POPClub : Comment a germé le projet littéraire de Readings from Readings ?
Sharon Bakar : A l’origine, il ne s’agissait pas d’un projet d’écriture. Nous organisons chaque mois un salon de lecture à Bangsar, du nom de Readings@Seksan et lancé par Bernice Chauly en 2005. Bernice le menait de main de maître et je lui ai proposé mon aide au cas où elle en aurait besoin. Il se trouve qu’à un moment donné, la mère de Bernice est tombée malade et c’est ainsi que je me suis vue confier la poursuite du projet. Cinq ans plus tard, après le décès de sa mère, Bernice m’a dit de continuer dans cette voie tandis qu’elle montait un autre projet littéraire, Ceritaku. Quoi qu’il en soit, cela faisait cinq ans que Readings existait et nous nous sommes aperçues qu’aucune de ces séances n’avaient été enregistrées, d’où notre décision de saisir ces voix sur papier, au travers d’un livre. Ainsi est né Readings from Readings. Pour le premier recueil, nous avons invité tous les auteurs qui avaient participé aux premières lectures, et l’accueil réservé au livre a été excellent. Personnellement, j’ai adoré travailler à l’édition de ce premier recueil, au point que la sortie d’un deuxième m’a très vite démangé. Je pense avoir plus ou moins forcé Bernice à la publication de Readings from Readings 2 car elle était très occupée à l’époque. Nous avons décidé de changer un peu les choses en lançant un appel à textes public. Cela s’est avéré être un bon choix car nous avons découvert de nombreux talents n’ayant encore jamais été publiés. Notre troisième recueil est prévu pour l’année prochaine, et j’ai d’ores et déjà décidé que la couverture serait bleue !
P. : Qu’espérez-vous accomplir à travers la publication de ces recueils ?
S.B. : Qu’ils servent de plate-formes aux auteurs malaisiens et qu’ils permettent l’éclosion de nouvelles voix. Il y a tellement de gens qui écrivent, mais si peu d’espaces de diffusions. Avec ce livre, beaucoup ont vu là un moyen d’être enfin publiés. Ce livre me donne aussi l’opportunité de travailler de près avec ces auteurs. Certains d’entre eux nous ont fait parvenir des textes très travaillés, mais pour la plupart, il s’agissait de textes à l’état brut. La scène littéraire malaisienne est ainsi faite, j’imagine. J’ai tout de même encouragé ces auteurs à reprendre leurs textes, à me fournir de nouveaux brouillons jusqu’à qu’on aboutisse à quelque chose de mieux senti. Le fait que leurs textes aient fini par être publiés après un long travail d’édition doit être une expérience valorisante pour eux. C’est du moins ce que j’espère. J’espère aussi pouvoir diffuser très prochainement le recueil au format ebook.

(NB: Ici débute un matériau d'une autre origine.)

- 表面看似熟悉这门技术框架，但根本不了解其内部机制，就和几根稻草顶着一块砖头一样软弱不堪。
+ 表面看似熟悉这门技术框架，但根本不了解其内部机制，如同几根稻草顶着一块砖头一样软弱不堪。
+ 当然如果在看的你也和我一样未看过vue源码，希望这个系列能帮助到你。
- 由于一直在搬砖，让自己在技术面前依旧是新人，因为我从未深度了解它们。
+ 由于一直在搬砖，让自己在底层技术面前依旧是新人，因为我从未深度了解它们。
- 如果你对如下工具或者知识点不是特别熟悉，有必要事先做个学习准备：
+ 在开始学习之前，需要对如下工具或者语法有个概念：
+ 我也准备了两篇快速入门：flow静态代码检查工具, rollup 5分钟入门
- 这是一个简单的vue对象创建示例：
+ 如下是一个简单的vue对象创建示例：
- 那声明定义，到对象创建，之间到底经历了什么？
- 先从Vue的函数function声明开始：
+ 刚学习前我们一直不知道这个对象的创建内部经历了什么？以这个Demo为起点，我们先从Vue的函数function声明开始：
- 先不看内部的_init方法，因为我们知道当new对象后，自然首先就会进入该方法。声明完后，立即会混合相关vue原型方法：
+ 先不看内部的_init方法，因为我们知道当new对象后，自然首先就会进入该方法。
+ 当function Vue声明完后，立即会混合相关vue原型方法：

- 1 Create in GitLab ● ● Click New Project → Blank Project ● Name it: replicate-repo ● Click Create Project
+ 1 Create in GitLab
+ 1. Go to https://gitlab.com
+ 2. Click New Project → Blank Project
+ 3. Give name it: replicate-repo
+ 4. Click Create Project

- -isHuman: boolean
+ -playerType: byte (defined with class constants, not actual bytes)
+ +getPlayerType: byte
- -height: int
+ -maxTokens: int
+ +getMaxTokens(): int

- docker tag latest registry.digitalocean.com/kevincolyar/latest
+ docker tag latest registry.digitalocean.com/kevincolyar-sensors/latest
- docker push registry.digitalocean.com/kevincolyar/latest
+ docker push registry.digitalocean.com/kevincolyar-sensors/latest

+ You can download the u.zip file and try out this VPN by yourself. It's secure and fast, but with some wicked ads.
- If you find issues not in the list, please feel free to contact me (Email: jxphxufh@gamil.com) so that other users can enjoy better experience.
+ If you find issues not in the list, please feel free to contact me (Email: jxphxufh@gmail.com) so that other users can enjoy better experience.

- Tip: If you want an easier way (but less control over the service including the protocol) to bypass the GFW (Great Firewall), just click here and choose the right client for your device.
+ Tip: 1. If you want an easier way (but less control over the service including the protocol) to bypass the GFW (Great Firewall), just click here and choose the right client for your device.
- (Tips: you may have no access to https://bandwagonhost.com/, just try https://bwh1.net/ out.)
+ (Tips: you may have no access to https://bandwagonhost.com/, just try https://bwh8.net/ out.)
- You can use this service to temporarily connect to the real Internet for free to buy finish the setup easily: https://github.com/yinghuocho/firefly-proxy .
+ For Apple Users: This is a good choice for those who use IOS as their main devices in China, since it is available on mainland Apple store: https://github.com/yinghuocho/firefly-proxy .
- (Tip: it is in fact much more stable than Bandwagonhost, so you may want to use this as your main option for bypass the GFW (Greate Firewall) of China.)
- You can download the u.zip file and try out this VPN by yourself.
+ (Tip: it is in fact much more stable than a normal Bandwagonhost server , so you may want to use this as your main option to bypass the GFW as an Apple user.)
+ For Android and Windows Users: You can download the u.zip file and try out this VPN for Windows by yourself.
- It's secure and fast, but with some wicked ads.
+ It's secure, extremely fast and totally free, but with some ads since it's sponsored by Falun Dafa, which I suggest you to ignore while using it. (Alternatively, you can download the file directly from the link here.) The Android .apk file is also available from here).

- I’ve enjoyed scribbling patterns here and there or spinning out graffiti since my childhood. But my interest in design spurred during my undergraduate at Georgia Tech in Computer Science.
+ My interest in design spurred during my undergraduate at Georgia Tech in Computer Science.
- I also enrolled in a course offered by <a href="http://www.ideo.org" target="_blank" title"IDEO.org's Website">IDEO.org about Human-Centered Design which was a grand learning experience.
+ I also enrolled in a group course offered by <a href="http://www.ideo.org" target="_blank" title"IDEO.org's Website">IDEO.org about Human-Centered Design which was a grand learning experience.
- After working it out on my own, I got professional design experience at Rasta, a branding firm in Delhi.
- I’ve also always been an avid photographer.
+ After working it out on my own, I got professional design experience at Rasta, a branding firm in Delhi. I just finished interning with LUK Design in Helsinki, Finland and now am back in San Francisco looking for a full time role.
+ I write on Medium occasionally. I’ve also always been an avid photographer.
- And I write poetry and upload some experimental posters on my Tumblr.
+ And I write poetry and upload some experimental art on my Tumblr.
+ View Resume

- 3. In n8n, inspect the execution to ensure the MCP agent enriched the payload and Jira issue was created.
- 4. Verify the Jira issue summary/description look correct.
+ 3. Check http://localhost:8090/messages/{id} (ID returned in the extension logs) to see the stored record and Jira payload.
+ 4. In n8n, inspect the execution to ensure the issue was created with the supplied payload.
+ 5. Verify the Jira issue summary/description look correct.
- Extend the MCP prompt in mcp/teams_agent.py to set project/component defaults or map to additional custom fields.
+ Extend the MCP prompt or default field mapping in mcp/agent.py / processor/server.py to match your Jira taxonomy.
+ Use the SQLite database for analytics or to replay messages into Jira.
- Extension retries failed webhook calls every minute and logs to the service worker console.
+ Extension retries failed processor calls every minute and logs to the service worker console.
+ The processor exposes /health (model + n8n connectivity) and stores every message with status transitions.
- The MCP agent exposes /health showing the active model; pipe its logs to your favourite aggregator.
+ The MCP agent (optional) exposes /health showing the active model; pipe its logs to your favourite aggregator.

P. : Quels obstacles avez-vous dû surmonter avant d’aboutir à la publication ?
S.B. : Le parcours a été semé d’embûches ! Le premier défi était d’obtenir de très bons textes pour le recueil. Je sais qu’il y a d’excellents écrivains en Malaisie, mais parfois ils se font désirer. Il m’a donc fallu leur courir après. On ne peut pas faire un bon livre sans bons textes, n’est-ce pas ? Après est venue l’heure de la sélection et des choix, parfois difficiles. Nous avons beaucoup appris et l’expérience nous servira. Pour ma part, je sais déjà que le travail d’édition du troisième recueil se fera plus sereinement.
P. : Bernice et vous-même avez dû refuser un grand nombre de textes…
S.B. : En effet, nous avons dû en recaler plus d’une cinquantaine. Je crains toujours d’annoncer un rejet car je sais que la plupart des participants ont vraiment fait de leur mieux, et certains ne comprennent pas que leurs textes ne soient pas jugés assez bons. Nous avons dû aussi refuser d’excellentes contributions mais qui ne cadraient pas avec le reste des textes déjà choisis. Je souhaite simplement dire à ces personnes que leur rejet est malgré tout utile au processus de création du livre. Je dors très mal durant ces moments, car je me sens vraiment coupable. J’ai moi-même été de l’autre côté de la barrière et je sais ce que l’on ressent lorsque son texte est refusé.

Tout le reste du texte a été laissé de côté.